I don't mean to scare anyone, but I want to make sure that you do it correctly so there is no food poisoning.  Canning meat can save you money.  Also, we use all the parts of the animal that we can.

In the next post, I will start with canning of beef.  They are two ways you can: hot pack and raw pack, which I will go into next week.

Follow God,


Tom said...

Good Morning,
For many Amish folks I know, change is difficult. They still can meat with a water bath canner. Some jars will go bad, but for them this is the way they have always done it.

Have a beautiful day, Tom The Backroads Traveller

New York State Of Mind said...

Good Morning Tom,

Even for people who aren't Amish, change is difficult sometimes. I don't know anything about canning only what Olive said.

Hope you have a beautiful day, too,

Countryside Reflections said...

It's so nice that Olive has done this informational post. I don't can anything but it's interesting to read and I admire everyone who does this.


New York State Of Mind said...

Good Morning Doreen,

Thank you, I will see that Olive gets your message. I admire people that can, too.


Anonymous said...


Thank you for the information -it was presented in a very clear manner and I look forward to the next section of the "canning meat chronicles"......
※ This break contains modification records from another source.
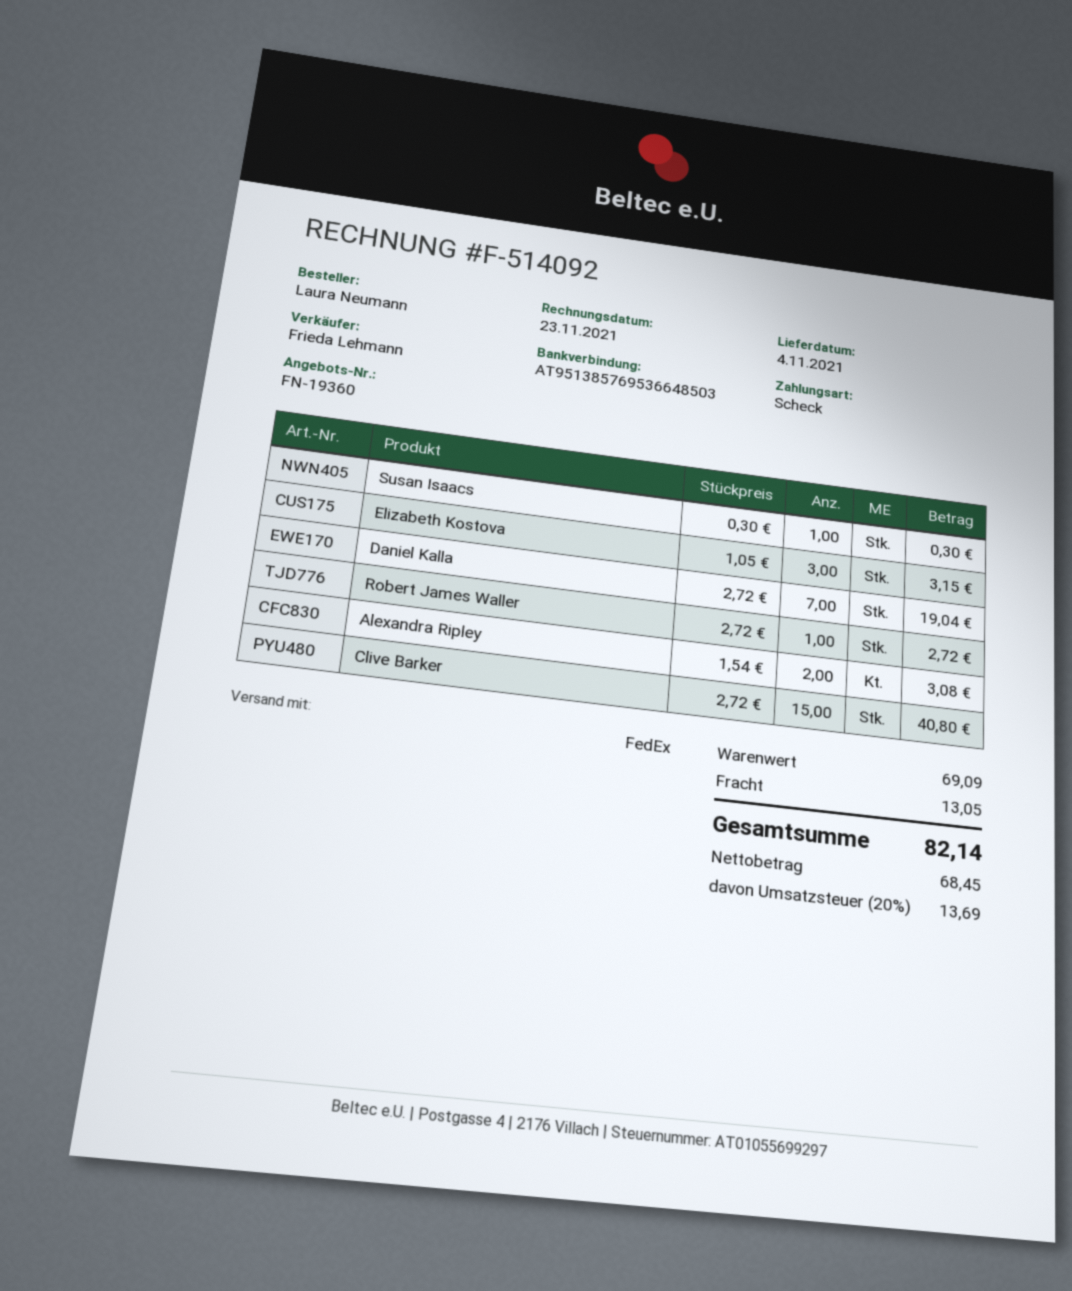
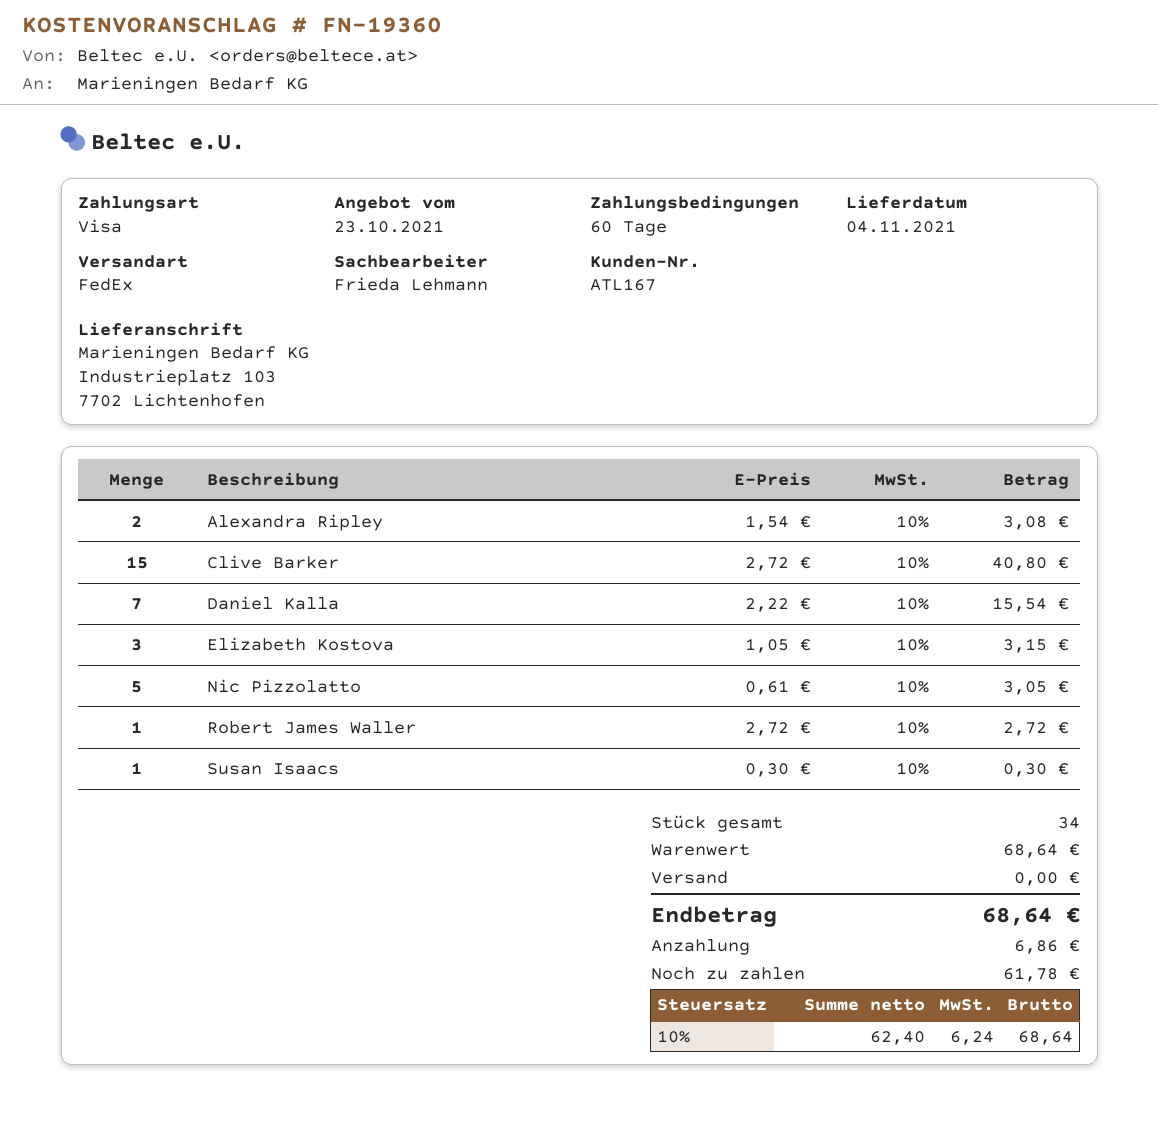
payment method: cheque -> Visa
Daniel Kalla: 7 x 2.72 = 19.04 -> 7 x 2.22 = 15.54
Nic Pizzolatto: none -> 5 x 0.61 = 3.05
subtotal: 69.09 -> 68.64
shipping: 13.05 -> 0.00
net: 68.45 -> 62.40
tax: 20% = 13.69 -> 10% = 6.24
total: 82.14 -> 68.64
I think that more and more folks are trying to learn to be more self sufficient and these posts help us all try with encouragement.

Good job! Chris

New York State Of Mind said...

Hi Chris,

I will pass your compliment on to Olive.

I think with food prices rising people are trying to find ways to save where they can and canning might be a help.


Veronica said...

Thank you Olive for this information. I personally have never canned meat. My husbands family dries meat and makes dried sausage etc. It is his Italian culture. We also make our own regular pork sausage. Your post was very good and full of great information. Thank you so much for sharing. God Bless Veronica

New York State Of Mind said...

Hi Veronica,

I will see that Olive gets your message. Sure she will appreciate it.